We Know that To minimize the sum of error (objective Function)
$\ J = (y(t)-\theta (t) u(t))^2 $ (eq. 1)
is done by using least square :
$\theta (t) = \theta (t-1) + \gamma y(\theta u -y) $ (eq.2)
Where $u=input ; $ $y=output; $ $\theta=Gain Input; $ $t=time; $
But the question is how to prove that eq.2 is minimizing the eq 1 respect to $\theta$?
and what the terms that shows $J$ is minimized ?

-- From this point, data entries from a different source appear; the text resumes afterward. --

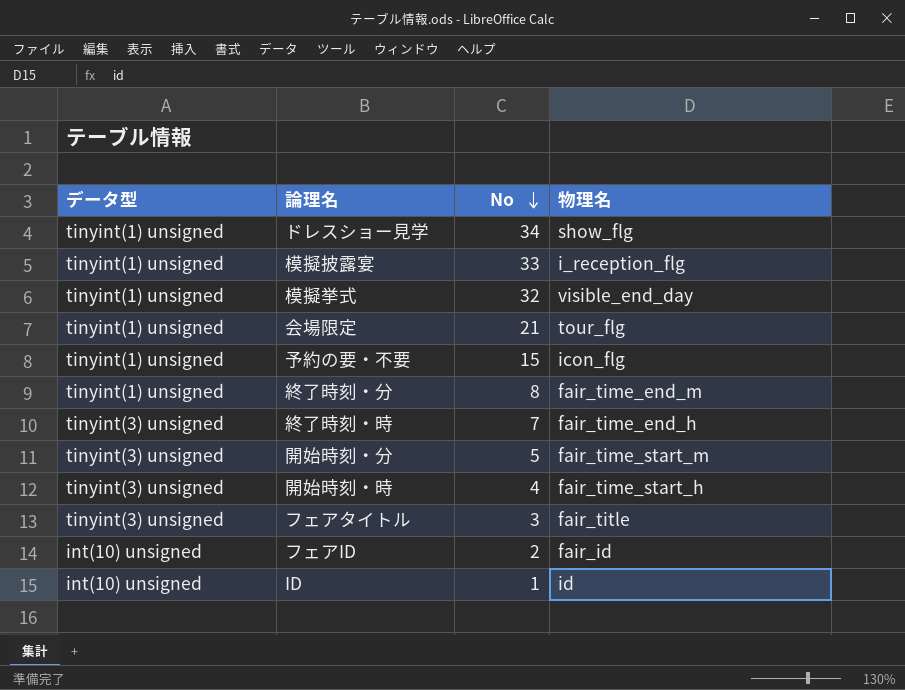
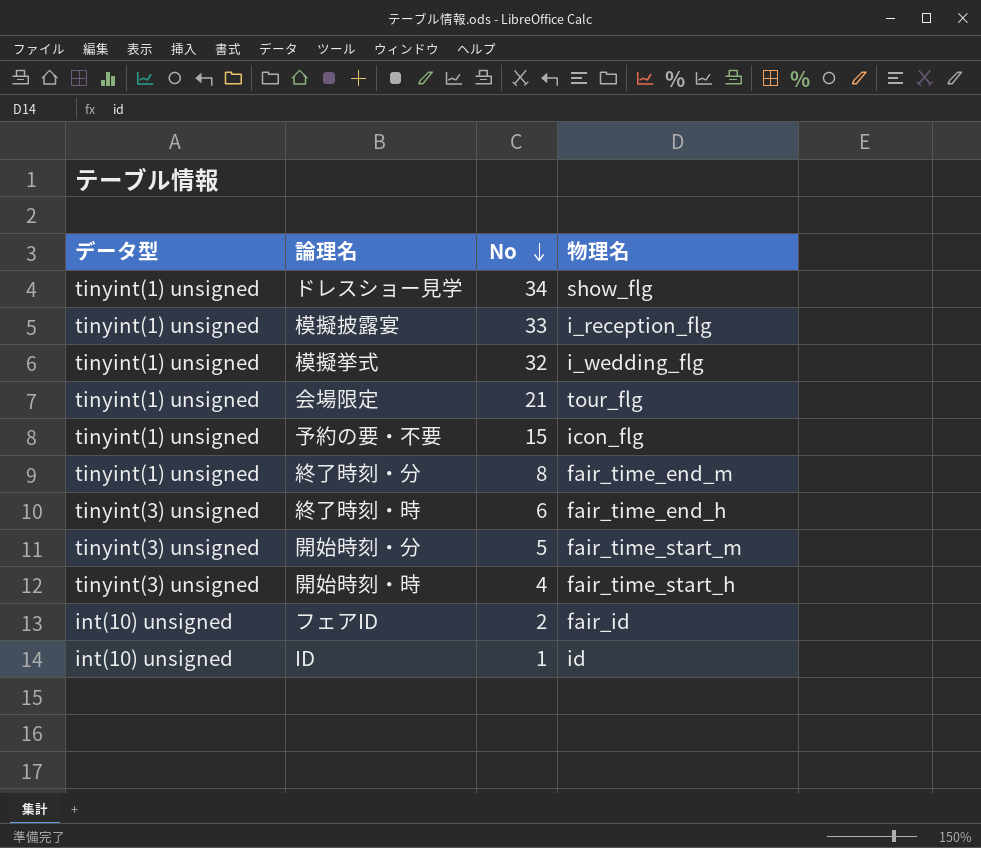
row フェアタイトル: tinyint(3) unsigned | 3 | fair_title -> none
模擬挙式 | 物理名: visible_end_day -> i_wedding_flg
終了時刻・時 | No: 7 -> 6

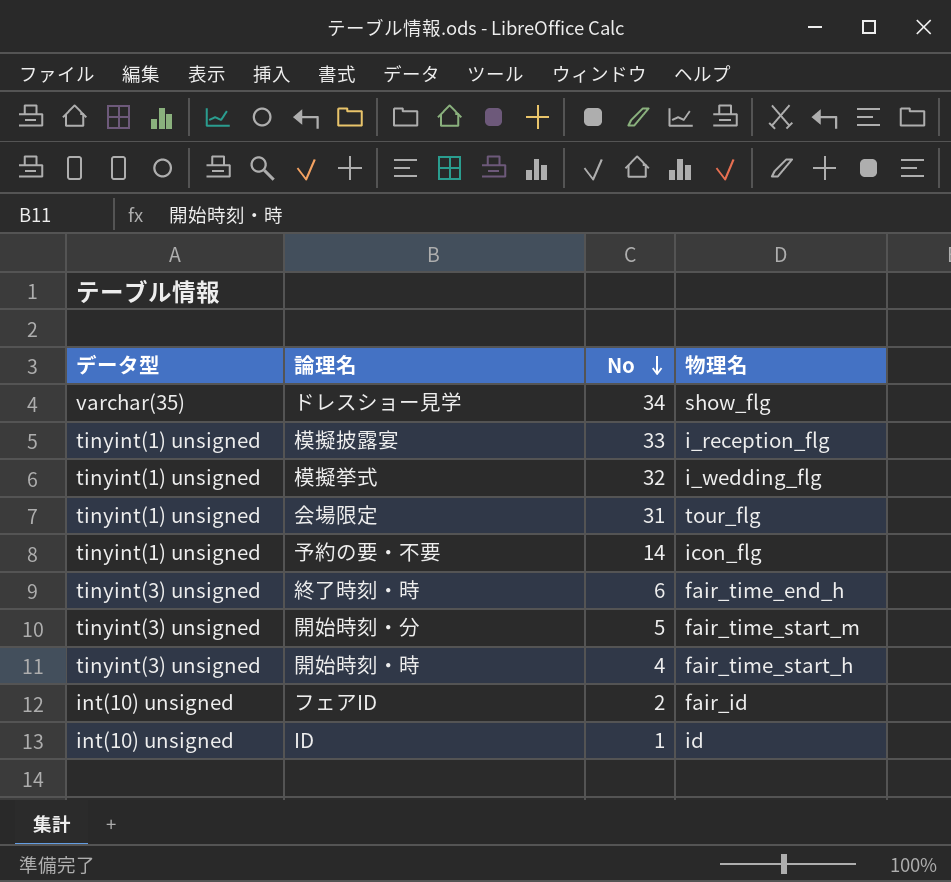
row 終了時刻・分: tinyint(1) unsigned | 8 | fair_time_end_m -> none
ドレスショー見学 | データ型: tinyint(1) unsigned -> varchar(35)
会場限定 | No: 21 -> 31
予約の要・不要 | No: 15 -> 14

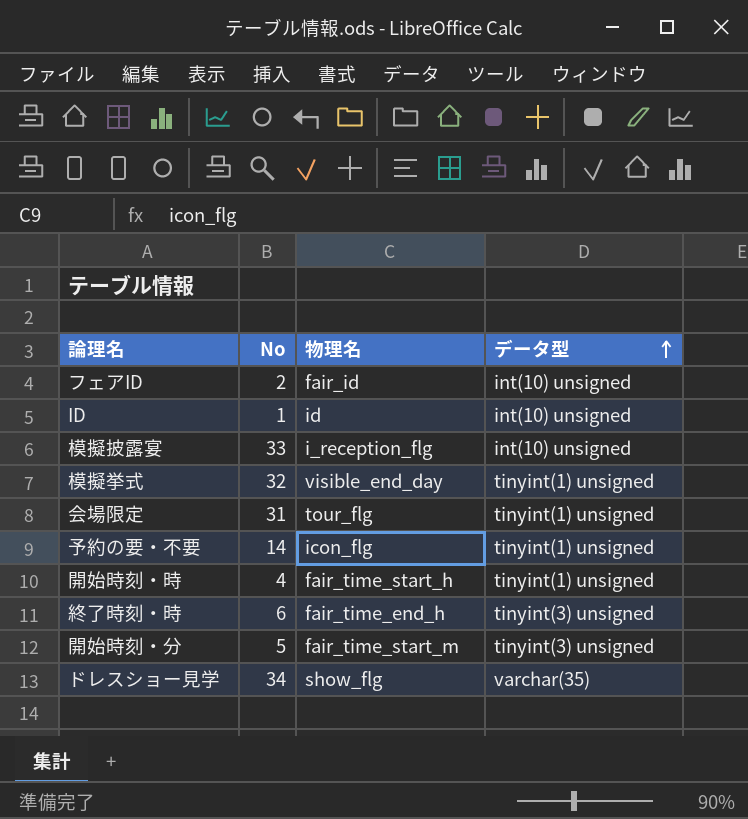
row order: No descending -> データ型 ascending
column データ型 | position: 1 -> 4
模擬披露宴 | データ型: tinyint(1) unsigned -> int(10) unsigned
模擬挙式 | 物理名: i_wedding_flg -> visible_end_day
開始時刻・時 | データ型: tinyint(3) unsigned -> tinyint(1) unsigned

*Lets say all variables is scalar
Thanks before
It's a bit difficult to untangle this question. It should have a form where we start with a sequence on $m$ measurements of the form $$\left\{ x_{k}, y_{k} \right\}_{k=1}^{m}$$ with an input trial function $$ y(x). $$ which has parameters $a_{1}, a_{2}, \dots, a_{n}$. The method of least squares finds the vector $a$ which minimizes the total error $$ r^{2}(a) = \sum_{k=1}^{m} \left( y_{k} - y(x_{k}) \right)^{2} $$ In fact, the least squares solution is defined as $$ a_{LS} = \left\{ a \in \mathbb{R}^{n} \colon r^{2}(a) \text{ is minimized} \right\} $$ This sets up the following $n$ equations: $$ \begin{align} \frac{\partial} {\partial a_{1}} r^{2}(a) & = 0 \\ \frac{\partial} {\partial a_{2}} r^{2}(a) & = 0 \\ \vdots \\ \frac{\partial} {\partial a_{n}} r^{2}(a) & = 0 \end{align} $$
It would help to have your question nudged into something close to a format such as this.